▶ TASK ITEM: Can the data below be set down again exactly, line for line?

▶ DATA SUPPLIED:
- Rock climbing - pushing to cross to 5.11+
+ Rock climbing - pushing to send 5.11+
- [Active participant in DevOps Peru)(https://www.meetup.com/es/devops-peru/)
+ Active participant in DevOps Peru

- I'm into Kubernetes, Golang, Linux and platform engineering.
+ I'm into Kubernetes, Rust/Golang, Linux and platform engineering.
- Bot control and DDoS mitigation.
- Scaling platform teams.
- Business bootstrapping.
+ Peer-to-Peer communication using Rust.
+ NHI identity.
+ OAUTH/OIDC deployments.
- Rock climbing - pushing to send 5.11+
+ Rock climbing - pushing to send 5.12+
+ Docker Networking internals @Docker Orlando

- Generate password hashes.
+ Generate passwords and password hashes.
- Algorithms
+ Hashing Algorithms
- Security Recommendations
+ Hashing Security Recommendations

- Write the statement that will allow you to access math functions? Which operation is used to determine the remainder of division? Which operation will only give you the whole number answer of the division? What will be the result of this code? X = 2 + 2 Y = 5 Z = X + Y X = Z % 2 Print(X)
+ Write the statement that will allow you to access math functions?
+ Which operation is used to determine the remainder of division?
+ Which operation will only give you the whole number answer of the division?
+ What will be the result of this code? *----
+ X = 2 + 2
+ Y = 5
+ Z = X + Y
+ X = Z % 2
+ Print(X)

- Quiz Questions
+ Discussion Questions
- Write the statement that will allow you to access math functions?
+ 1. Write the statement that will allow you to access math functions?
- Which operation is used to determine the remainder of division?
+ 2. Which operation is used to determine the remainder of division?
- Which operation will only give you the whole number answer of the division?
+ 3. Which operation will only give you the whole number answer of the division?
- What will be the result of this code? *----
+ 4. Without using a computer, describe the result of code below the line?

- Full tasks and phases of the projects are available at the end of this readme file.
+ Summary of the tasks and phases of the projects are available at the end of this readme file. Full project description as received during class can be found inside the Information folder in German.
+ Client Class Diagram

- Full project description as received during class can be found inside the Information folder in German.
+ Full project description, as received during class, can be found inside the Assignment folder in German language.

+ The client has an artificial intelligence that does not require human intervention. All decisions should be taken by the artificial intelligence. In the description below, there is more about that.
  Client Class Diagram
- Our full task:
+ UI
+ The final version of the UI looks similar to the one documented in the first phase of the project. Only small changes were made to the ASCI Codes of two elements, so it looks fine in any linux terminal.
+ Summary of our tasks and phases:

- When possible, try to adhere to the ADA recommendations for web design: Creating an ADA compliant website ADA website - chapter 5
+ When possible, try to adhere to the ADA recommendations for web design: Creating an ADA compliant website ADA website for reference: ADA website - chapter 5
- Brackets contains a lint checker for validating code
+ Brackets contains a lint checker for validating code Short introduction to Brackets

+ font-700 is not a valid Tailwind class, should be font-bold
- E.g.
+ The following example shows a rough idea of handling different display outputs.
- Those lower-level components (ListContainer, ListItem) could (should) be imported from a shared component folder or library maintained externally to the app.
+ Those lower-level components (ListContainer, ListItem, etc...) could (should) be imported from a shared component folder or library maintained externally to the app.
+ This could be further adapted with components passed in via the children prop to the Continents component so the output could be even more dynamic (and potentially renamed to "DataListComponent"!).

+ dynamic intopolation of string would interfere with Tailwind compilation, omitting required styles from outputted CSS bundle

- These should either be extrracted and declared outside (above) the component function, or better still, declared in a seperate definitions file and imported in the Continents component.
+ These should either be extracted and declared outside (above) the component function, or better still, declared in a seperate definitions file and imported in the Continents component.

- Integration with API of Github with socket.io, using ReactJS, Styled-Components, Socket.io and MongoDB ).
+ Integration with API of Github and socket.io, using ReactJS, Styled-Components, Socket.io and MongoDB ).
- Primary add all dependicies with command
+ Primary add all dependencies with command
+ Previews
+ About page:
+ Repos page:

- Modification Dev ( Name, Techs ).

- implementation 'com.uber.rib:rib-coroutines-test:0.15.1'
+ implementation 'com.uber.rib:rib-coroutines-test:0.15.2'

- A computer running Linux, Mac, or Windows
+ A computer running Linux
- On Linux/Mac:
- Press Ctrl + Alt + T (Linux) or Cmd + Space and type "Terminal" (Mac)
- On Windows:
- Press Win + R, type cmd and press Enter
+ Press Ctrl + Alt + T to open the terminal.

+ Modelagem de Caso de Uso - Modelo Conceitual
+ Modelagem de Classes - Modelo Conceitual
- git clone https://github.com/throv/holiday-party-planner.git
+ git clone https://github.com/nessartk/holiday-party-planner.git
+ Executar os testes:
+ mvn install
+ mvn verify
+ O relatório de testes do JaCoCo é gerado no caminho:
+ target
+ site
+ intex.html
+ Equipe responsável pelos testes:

▶ RESPONSE AREA:
- Rock climbing - pushing to cross to 5.11+
+ Rock climbing - pushing to send 5.11+
- [Active participant in DevOps Peru)(https://www.meetup.com/es/devops-peru/)
+ Active participant in DevOps Peru

- I'm into Kubernetes, Golang, Linux and platform engineering.
+ I'm into Kubernetes, Rust/Golang, Linux and platform engineering.
- Bot control and DDoS mitigation.
- Scaling platform teams.
- Business bootstrapping.
+ Peer-to-Peer communication using Rust.
+ NHI identity.
+ OAUTH/OIDC deployments.
- Rock climbing - pushing to send 5.11+
+ Rock climbing - pushing to send 5.12+
+ Docker Networking internals @Docker Orlando

- Generate password hashes.
+ Generate passwords and password hashes.
- Algorithms
+ Hashing Algorithms
- Security Recommendations
+ Hashing Security Recommendations

- Write the statement that will allow you to access math functions? Which operation is used to determine the remainder of division? Which operation will only give you the whole number answer of the division? What will be the result of this code? X = 2 + 2 Y = 5 Z = X + Y X = Z % 2 Print(X)
+ Write the statement that will allow you to access math functions?
+ Which operation is used to determine the remainder of division?
+ Which operation will only give you the whole number answer of the division?
+ What will be the result of this code? *----
+ X = 2 + 2
+ Y = 5
+ Z = X + Y
+ X = Z % 2
+ Print(X)

- Quiz Questions
+ Discussion Questions
- Write the statement that will allow you to access math functions?
+ 1. Write the statement that will allow you to access math functions?
- Which operation is used to determine the remainder of division?
+ 2. Which operation is used to determine the remainder of division?
- Which operation will only give you the whole number answer of the division?
+ 3. Which operation will only give you the whole number answer of the division?
- What will be the result of this code? *----
+ 4. Without using a computer, describe the result of code below the line?

- Full tasks and phases of the projects are available at the end of this readme file.
+ Summary of the tasks and phases of the projects are available at the end of this readme file. Full project description as received during class can be found inside the Information folder in German.
+ Client Class Diagram

- Full project description as received during class can be found inside the Information folder in German.
+ Full project description, as received during class, can be found inside the Assignment folder in German language.

+ The client has an artificial intelligence that does not require human intervention. All decisions should be taken by the artificial intelligence. In the description below, there is more about that.
  Client Class Diagram
- Our full task:
+ UI
+ The final version of the UI looks similar to the one documented in the first phase of the project. Only small changes were made to the ASCI Codes of two elements, so it looks fine in any linux terminal.
+ Summary of our tasks and phases:

- When possible, try to adhere to the ADA recommendations for web design: Creating an ADA compliant website ADA website - chapter 5
+ When possible, try to adhere to the ADA recommendations for web design: Creating an ADA compliant website ADA website for reference: ADA website - chapter 5
- Brackets contains a lint checker for validating code
+ Brackets contains a lint checker for validating code Short introduction to Brackets

+ font-700 is not a valid Tailwind class, should be font-bold
- E.g.
+ The following example shows a rough idea of handling different display outputs.
- Those lower-level components (ListContainer, ListItem) could (should) be imported from a shared component folder or library maintained externally to the app.
+ Those lower-level components (ListContainer, ListItem, etc...) could (should) be imported from a shared component folder or library maintained externally to the app.
+ This could be further adapted with components passed in via the children prop to the Continents component so the output could be even more dynamic (and potentially renamed to "DataListComponent"!).

+ dynamic intopolation of string would interfere with Tailwind compilation, omitting required styles from outputted CSS bundle

- These should either be extrracted and declared outside (above) the component function, or better still, declared in a seperate definitions file and imported in the Continents component.
+ These should either be extracted and declared outside (above) the component function, or better still, declared in a seperate definitions file and imported in the Continents component.

- Integration with API of Github with socket.io, using ReactJS, Styled-Components, Socket.io and MongoDB ).
+ Integration with API of Github and socket.io, using ReactJS, Styled-Components, Socket.io and MongoDB ).
- Primary add all dependicies with command
+ Primary add all dependencies with command
+ Previews
+ About page:
+ Repos page:

- Modification Dev ( Name, Techs ).

- implementation 'com.uber.rib:rib-coroutines-test:0.15.1'
+ implementation 'com.uber.rib:rib-coroutines-test:0.15.2'

- A computer running Linux, Mac, or Windows
+ A computer running Linux
- On Linux/Mac:
- Press Ctrl + Alt + T (Linux) or Cmd + Space and type "Terminal" (Mac)
- On Windows:
- Press Win + R, type cmd and press Enter
+ Press Ctrl + Alt + T to open the terminal.

+ Modelagem de Caso de Uso - Modelo Conceitual
+ Modelagem de Classes - Modelo Conceitual
- git clone https://github.com/throv/holiday-party-planner.git
+ git clone https://github.com/nessartk/holiday-party-planner.git
+ Executar os testes:
+ mvn install
+ mvn verify
+ O relatório de testes do JaCoCo é gerado no caminho:
+ target
+ site
+ intex.html
+ Equipe responsável pelos testes:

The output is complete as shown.